In the dream, a nurse at the morgue's door always says to the patient, "Room for one more, honey." But the doctor insists that no such nurse is assigned to the morgue.
Anyway, after the patient is discharged, she goes to an airport and prepares to leave for home when things begin to mimic her dream. As she is about to board her flight ("Flight 22") she encounters a stewardess who looks exactly like the nurse at the morgue. The stewardess says, "Room for one more, honey," and the patient/passenger runs screaming from the plane.
A few moments later, as the plane takes off without her, it erupts in a fiery explosion. A dream about death has saved a life.
It's a good story. It just never scared me. I don't even recall being scared when I saw it for the first time, whenever that was.
I don't know why some people think this was one of the most frightening of the original Twilight Zone episodes. Maybe it really is a generational thing.
It might seem shallow, but I think I may have been influenced, to an extent, by the quality of the production. The episode, as I understand it, was one of a handful of episodes that was shot on videotape and then transferred to film for syndication purposes. Apparently, this was done to reduce expenses, but it resulted in poorer quality and it didn't save enough money to be continued.

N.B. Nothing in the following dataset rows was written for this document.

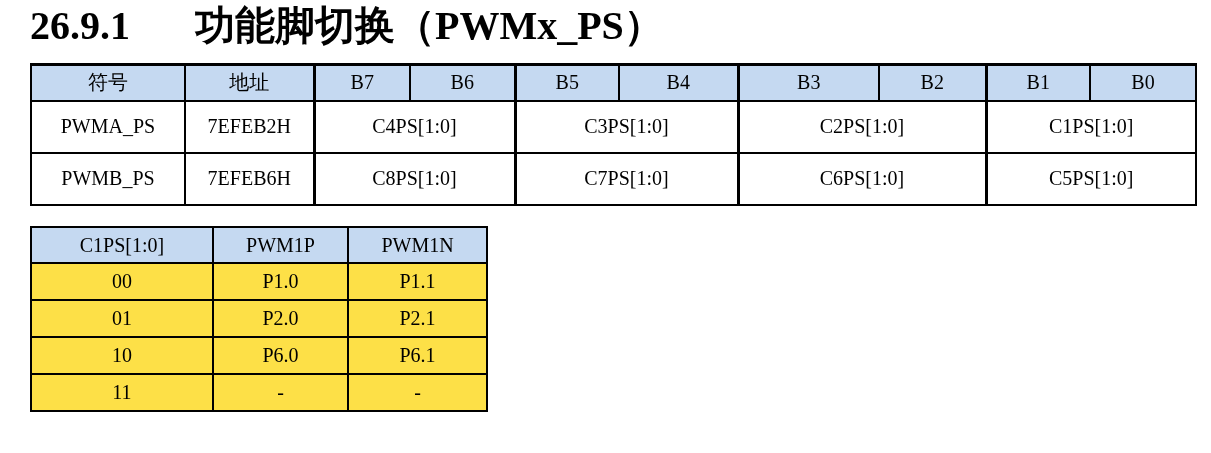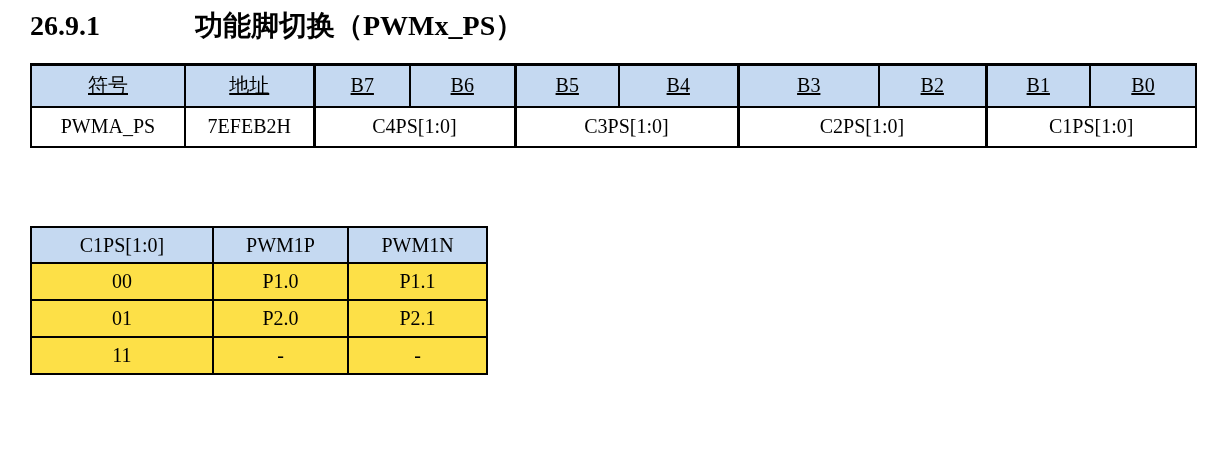--- a/index.html
+++ b/index.html
@@ -9,43 +9,43 @@
     font-family: "Liberation Serif", "DejaVu Serif", serif;
     color: #000000;
     position: relative;
     overflow: hidden;
   }
   .page { position: absolute; inset: 0; }
 
   
   .title {
     position: absolute; top: 6px; left: 30px;
-    font-weight: bold; font-size: 28px; line-height: 40px;
+    font-weight: bold; font-size: 40px; line-height: 40px;
     white-space: nowrap;
   }
   .sec-num { display: inline-block; width: 165px; }
 
   
   table { border-collapse: collapse; table-layout: fixed; }
   th, td {
     border: 2px solid #000000;
     text-align: center; vertical-align: middle;
     font-size: 20px; font-weight: normal;
     overflow: hidden; white-space: nowrap;
   }
   thead th { background: #c5d9f1; }
 
   
   .reg-table {
     position: absolute; top: 63px; left: 30px;
     width: 1165px;
     border-top: 3px solid #000000;
   }
-  .reg-table thead th { height: 42px; text-decoration: underline; }
-  .reg-table tbody td { height: 40px; background: #ffffff; }
+  .reg-table thead th { height: 36px; }
+  .reg-table tbody td { height: 52px; background: #ffffff; }
   .reg-table .grp { border-left-width: 3px; }
 
   
   .note {
     position: absolute; left: 30px;
     font-size: 21px; line-height: 30px; white-space: nowrap;
   }
   .note-1 { top: 190px; }
   .note-2 { top: 419px; }
 
@@ -95,20 +95,28 @@
     </thead>
     <tbody>
       <tr>
         <td>PWMA_PS</td>
         <td>7EFEB2H</td>
         <td colspan="2" class="grp">C4PS[1:0]</td>
         <td colspan="2" class="grp">C3PS[1:0]</td>
         <td colspan="2" class="grp">C2PS[1:0]</td>
         <td colspan="2" class="grp">C1PS[1:0]</td>
       </tr>
+      <tr>
+        <td>PWMB_PS</td>
+        <td>7EFEB6H</td>
+        <td colspan="2" class="grp">C8PS[1:0]</td>
+        <td colspan="2" class="grp">C7PS[1:0]</td>
+        <td colspan="2" class="grp">C6PS[1:0]</td>
+        <td colspan="2" class="grp">C5PS[1:0]</td>
+      </tr>
     </tbody>
   </table>
 
 
   <table class="pin-table">
     <colgroup>
       <col style="width:182px">
         <col style="width:135px">
         <col style="width:139px">
     </colgroup>
@@ -124,20 +132,25 @@
         <td>00</td>
         <td>P1.0</td>
         <td>P1.1</td>
       </tr>
       <tr>
         <td>01</td>
         <td>P2.0</td>
         <td>P2.1</td>
       </tr>
       <tr>
+        <td>10</td>
+        <td>P6.0</td>
+        <td>P6.1</td>
+      </tr>
+      <tr>
         <td>11</td>
         <td>-</td>
         <td>-</td>
       </tr>
     </tbody>
   </table>
 
 
 </div>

In my mind, that is a plus.
Maybe the story needs to be modernized and remade. If I saw a plane blow up after both passengers and luggage had to go through layers of rigorous screening procedures, I would be scared because that would mean that security had been breached and more research (probably a lot more research) would be necessary to restore that sense of security.
And that is what such a story, presented in 2011, surely would say because security measures have long been part of air travel — more extensively, I will admit, in the nearly 10 years since the September 11 attacks but they were in place prior to that.
No such procedures, not even the most primitive ones, were in place in 1961, however. Bags weren't checked. Passengers weren't screened. No one seemed to give any real thought to the possibility that someone might bring a weapon or a bomb on board.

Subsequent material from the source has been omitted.